= Pentakis snub dodecahedron =

Pentakis snub dodecahedron
| Geodesic polyhedron | {3,5+}_{2,1} |
| Conway | k5sD or dwdI |
| Faces | 140 triangles (2 different kinds: 80 equilateral, 60 isosceles) |
| Edges | 210 (4 different kinds) |
| Vertices | 72 (2 different kinds: 12 of valence 5 and 60 of valence 6) |
| Vertex configurations | (12) 3^{5} (60) 3^{6} |
| Symmetry group | Icosahedral (I) |
| Dual polyhedron | Order-5 truncated pentagonal hexecontahedron |
| Properties | convex, chiral |
| Net | (click to enlarge) |

The pentakis snub dodecahedron is a convex polyhedron with 140 triangular faces, 210 edges, and 72 vertices.
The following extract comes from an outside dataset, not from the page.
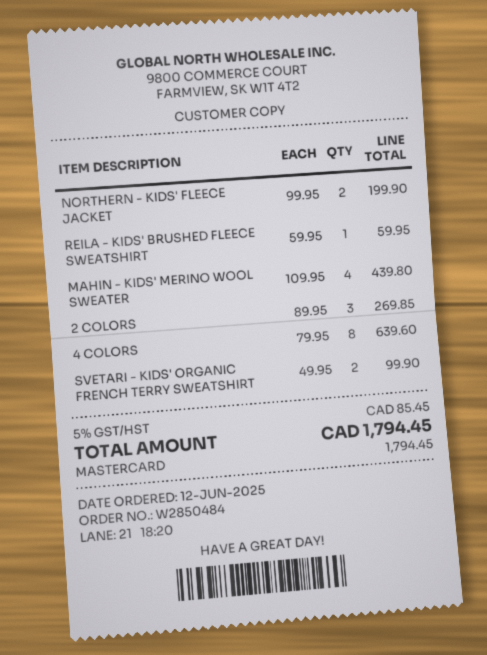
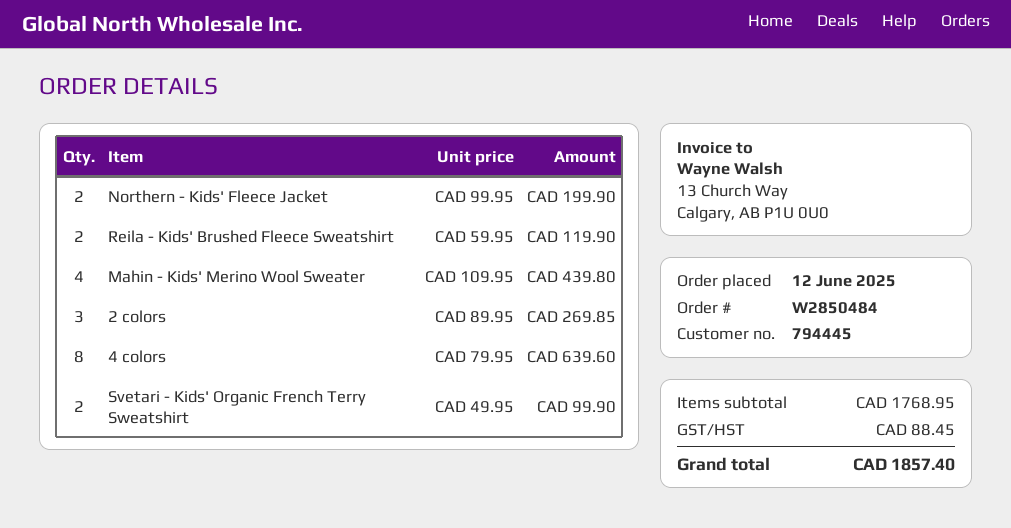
REILA - KIDS' BRUSHED FLEECE SWEATSHIRT: 1 x 59.95 = 59.95 -> 2 x 59.95 = 119.90
tax: 85.45 -> 88.45
total: 1794.45 -> 1857.40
It has chiral icosahedral symmetry.

== Construction==
It comes from a topological construction from the snub dodecahedron with the kis operator applied to the pentagonal faces. In this construction, all the faces are computed to be the same distance from the center. 80 of the triangles are equilateral, and 60 triangles from the pentagons are isosceles.
It is a (2,1) geodesic polyhedron, made of all triangles. The path between the valence-5 vertices is two edges in a row, and then a turn and one more edge.